→ **WHAT TO DO**
Take the lines from the beginning of the data below through the line holding "delivery date: 2022-05-05 -> 2022-05-10" and return exactly those.

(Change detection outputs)

BEGIN

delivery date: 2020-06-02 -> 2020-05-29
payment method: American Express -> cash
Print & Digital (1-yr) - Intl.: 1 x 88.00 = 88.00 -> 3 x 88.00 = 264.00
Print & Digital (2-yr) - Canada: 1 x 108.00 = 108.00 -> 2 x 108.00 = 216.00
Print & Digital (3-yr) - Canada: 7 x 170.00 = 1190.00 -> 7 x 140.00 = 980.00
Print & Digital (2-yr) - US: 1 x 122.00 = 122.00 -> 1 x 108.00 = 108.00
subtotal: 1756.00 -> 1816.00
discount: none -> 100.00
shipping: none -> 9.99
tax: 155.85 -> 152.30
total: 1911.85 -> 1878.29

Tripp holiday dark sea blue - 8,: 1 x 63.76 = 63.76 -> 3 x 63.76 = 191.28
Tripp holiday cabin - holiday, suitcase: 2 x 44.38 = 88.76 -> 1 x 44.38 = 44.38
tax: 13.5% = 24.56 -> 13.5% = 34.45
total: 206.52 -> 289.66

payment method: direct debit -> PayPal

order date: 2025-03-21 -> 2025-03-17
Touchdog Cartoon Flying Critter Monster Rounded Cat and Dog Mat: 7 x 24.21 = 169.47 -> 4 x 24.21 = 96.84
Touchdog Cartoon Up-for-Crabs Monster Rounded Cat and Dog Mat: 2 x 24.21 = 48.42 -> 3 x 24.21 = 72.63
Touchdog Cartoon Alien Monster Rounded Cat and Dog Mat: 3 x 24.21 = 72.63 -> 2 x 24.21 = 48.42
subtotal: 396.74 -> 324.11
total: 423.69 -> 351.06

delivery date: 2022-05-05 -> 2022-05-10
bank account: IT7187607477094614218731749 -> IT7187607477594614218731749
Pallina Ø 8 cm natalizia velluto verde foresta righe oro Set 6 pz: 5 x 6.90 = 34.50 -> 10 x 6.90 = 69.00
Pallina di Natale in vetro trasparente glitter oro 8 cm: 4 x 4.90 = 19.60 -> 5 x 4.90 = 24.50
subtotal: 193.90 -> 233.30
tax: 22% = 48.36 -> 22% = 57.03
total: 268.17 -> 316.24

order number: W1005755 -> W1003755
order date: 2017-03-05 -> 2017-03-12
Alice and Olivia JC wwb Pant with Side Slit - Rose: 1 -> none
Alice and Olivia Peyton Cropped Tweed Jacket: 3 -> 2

END

→ **EXERCISE ANSWER**
delivery date: 2020-06-02 -> 2020-05-29
payment method: American Express -> cash
Print & Digital (1-yr) - Intl.: 1 x 88.00 = 88.00 -> 3 x 88.00 = 264.00
Print & Digital (2-yr) - Canada: 1 x 108.00 = 108.00 -> 2 x 108.00 = 216.00
Print & Digital (3-yr) - Canada: 7 x 170.00 = 1190.00 -> 7 x 140.00 = 980.00
Print & Digital (2-yr) - US: 1 x 122.00 = 122.00 -> 1 x 108.00 = 108.00
subtotal: 1756.00 -> 1816.00
discount: none -> 100.00
shipping: none -> 9.99
tax: 155.85 -> 152.30
total: 1911.85 -> 1878.29

Tripp holiday dark sea blue - 8,: 1 x 63.76 = 63.76 -> 3 x 63.76 = 191.28
Tripp holiday cabin - holiday, suitcase: 2 x 44.38 = 88.76 -> 1 x 44.38 = 44.38
tax: 13.5% = 24.56 -> 13.5% = 34.45
total: 206.52 -> 289.66

payment method: direct debit -> PayPal

order date: 2025-03-21 -> 2025-03-17
Touchdog Cartoon Flying Critter Monster Rounded Cat and Dog Mat: 7 x 24.21 = 169.47 -> 4 x 24.21 = 96.84
Touchdog Cartoon Up-for-Crabs Monster Rounded Cat and Dog Mat: 2 x 24.21 = 48.42 -> 3 x 24.21 = 72.63
Touchdog Cartoon Alien Monster Rounded Cat and Dog Mat: 3 x 24.21 = 72.63 -> 2 x 24.21 = 48.42
subtotal: 396.74 -> 324.11
total: 423.69 -> 351.06

delivery date: 2022-05-05 -> 2022-05-10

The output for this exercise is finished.